I realized something about society's shameless bashing of boy bands--
It's one of the very, VERY few genres of media that allows girls to picture themselves as being loved for simply who they are-- not how they look or what they can do for someone else.
Lindsay Ellis had an awesome video essay called "Dear Stephanie Meyer" where she reflects on her "I'm not like other girls" phase of bashing Twilight (like everyone else in the early 2010's). Is Twilight goofy? Sure. But the book/ movie series was primarily panned because... *checks notes*.... teen girls like to fantasize about being in a relationship. But boys don't get 1% of the hate and vitrol teen girls get for their "I'm the powerful chosen one who gets the super hot girl" fantasies.
And on the subject of Twilight, a lot of teen girls could also find comfort in having a boyfriend who is able to control his urges and not pressure his girlfriend into doing something until she was ready.
I'm on a journey of healing my inner teenager and am FULLY loving me some boybands right now
Gurl I hear you. I was never a directioner but I'm a BTS fan and I was looked down on a lot in my earlier years of college because of it. Men used to bash me because I liked 'feminine' softer-looking asian boys instead of the macho stereotype they foolishly believe is appealing to women. Most of the time, whenever I stated how much I like this band, some man had to point out how I was never going to meet them anyway.
In my opinion, men just hate it when women enjoy something genuinely.

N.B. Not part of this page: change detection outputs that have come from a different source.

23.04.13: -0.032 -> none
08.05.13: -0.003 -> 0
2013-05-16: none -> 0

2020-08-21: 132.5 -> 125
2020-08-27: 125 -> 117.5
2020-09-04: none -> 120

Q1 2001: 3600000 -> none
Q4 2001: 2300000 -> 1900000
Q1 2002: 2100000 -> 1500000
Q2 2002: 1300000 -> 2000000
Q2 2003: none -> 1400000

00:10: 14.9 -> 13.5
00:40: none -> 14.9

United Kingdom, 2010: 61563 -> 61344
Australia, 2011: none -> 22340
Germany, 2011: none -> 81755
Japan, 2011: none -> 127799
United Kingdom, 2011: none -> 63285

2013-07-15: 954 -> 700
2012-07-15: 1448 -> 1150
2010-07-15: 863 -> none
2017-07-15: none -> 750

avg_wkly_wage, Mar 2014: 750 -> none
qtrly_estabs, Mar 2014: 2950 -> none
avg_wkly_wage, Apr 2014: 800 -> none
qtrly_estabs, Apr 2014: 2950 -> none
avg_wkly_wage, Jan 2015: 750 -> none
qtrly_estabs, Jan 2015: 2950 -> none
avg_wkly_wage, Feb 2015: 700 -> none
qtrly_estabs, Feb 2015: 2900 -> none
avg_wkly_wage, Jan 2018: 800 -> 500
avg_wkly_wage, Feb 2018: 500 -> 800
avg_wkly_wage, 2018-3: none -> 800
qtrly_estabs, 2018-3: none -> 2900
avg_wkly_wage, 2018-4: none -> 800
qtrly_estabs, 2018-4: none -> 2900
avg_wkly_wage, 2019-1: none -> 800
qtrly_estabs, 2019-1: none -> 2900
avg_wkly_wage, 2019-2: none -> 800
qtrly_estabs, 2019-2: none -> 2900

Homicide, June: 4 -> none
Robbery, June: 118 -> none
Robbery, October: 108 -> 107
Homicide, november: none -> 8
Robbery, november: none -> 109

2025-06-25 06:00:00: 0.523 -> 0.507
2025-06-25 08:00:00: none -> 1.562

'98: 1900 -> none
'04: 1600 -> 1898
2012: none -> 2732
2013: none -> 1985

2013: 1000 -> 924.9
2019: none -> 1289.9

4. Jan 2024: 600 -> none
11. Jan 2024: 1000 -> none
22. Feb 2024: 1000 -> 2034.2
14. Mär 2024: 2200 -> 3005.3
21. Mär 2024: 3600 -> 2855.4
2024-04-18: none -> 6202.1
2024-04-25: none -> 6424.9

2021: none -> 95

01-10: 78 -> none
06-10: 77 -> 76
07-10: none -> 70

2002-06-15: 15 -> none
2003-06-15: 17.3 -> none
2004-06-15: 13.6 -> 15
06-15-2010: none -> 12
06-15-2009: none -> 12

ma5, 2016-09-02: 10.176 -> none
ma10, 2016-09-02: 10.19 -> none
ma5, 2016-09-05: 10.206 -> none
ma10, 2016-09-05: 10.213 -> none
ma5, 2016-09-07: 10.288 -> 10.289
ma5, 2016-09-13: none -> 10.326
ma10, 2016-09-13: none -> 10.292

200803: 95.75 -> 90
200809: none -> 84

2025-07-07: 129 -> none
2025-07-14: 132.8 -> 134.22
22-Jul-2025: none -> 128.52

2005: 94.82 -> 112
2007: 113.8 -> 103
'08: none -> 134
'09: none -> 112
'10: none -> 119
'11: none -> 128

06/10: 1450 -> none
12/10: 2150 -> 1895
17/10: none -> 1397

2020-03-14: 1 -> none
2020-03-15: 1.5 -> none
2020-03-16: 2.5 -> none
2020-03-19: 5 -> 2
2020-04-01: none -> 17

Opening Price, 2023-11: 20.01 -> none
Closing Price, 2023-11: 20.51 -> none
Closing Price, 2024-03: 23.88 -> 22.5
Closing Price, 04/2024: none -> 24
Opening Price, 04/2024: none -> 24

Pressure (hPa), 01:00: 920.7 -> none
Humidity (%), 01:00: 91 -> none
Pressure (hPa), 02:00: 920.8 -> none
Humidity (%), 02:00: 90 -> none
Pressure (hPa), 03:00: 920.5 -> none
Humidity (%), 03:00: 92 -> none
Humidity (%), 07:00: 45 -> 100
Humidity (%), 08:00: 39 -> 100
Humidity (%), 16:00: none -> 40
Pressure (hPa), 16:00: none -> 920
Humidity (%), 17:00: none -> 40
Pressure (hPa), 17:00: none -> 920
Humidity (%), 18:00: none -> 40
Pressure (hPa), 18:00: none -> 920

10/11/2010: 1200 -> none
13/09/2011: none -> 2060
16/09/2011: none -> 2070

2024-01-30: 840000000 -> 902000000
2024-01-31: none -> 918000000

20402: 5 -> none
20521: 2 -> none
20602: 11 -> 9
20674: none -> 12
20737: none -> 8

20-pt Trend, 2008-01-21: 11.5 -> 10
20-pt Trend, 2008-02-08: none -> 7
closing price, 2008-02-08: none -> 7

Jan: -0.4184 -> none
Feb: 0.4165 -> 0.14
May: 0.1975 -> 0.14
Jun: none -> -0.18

The female fantasies are often ridiculed while the male fantasies are everywhere: girl next door, maniac pixie girl, every fucking movie where a loser gets to be with a ridiculously hot woman (I'm looking at you Adam Sandler). We can't enjoy anything at this point...
I have been told I have high standards as an insult, and that I need to lower them. The older I get, the more I value having those standards and I see where I went right, and where I should have had higher standards that even the supposedly "high" standards I had in my 20s. (I didn't date in high school or college and was pretty naive, to say the least, but I had boundaries and drew them the more I went on dates and such. No boy asked me out then, and honestly I only got asked out a couple of times in my life. Once I was the one to ask a guy out, and I ended up dumping him about a year later. Stayed with that dude way too long.) Now at 34 I'm grateful I didn't lower those even middle-tier standards and end up like some of my peers, in shitty marriages with low value men, and had children with those men. Nope. If anything, the bar is higher. And it should be. I'm not wasting my time or money.
My only regret about boy bands is I was really into NSync when it turns out the Backstreet Boys were better all along
I have referred maybe twice or three times to Justin Timberlake as my “future ex husband” as a joke and it makes my dad and brothers visibly cringe every time. it’s just a joke to me, obviously I’m not gonna meet that guy, but they get very uncomfortable
my dad loses his shit when he sees Sophia vergera(sp?) on screen and nobody but me bats an eye. Even though my dad is 74 or something and it’s super disgusting. I don’t think she is much older than me. she so many leagues beyond a man like him
Ahh a fellow former directioner. Even tho fandoms often become very toxic, I miss the One Direction days. I felt the same you did about them but I was aware I had high standards and was happy with it. The dreamy fanfics didnt help lol. This is a bit of a different topic but I always hated how people treated me when I said I liked boybands like these. Like, I am aware its not lyrical genius I see in front if me but sometimes I just want stupid fun music to dance to with my friends. I was made to feel insecure, like a dumb basic girl for liking One Direction but I feel so differently now. Let me be basic, connect with all the basic girls in the world and be happy. I wouldnt change that time for the world.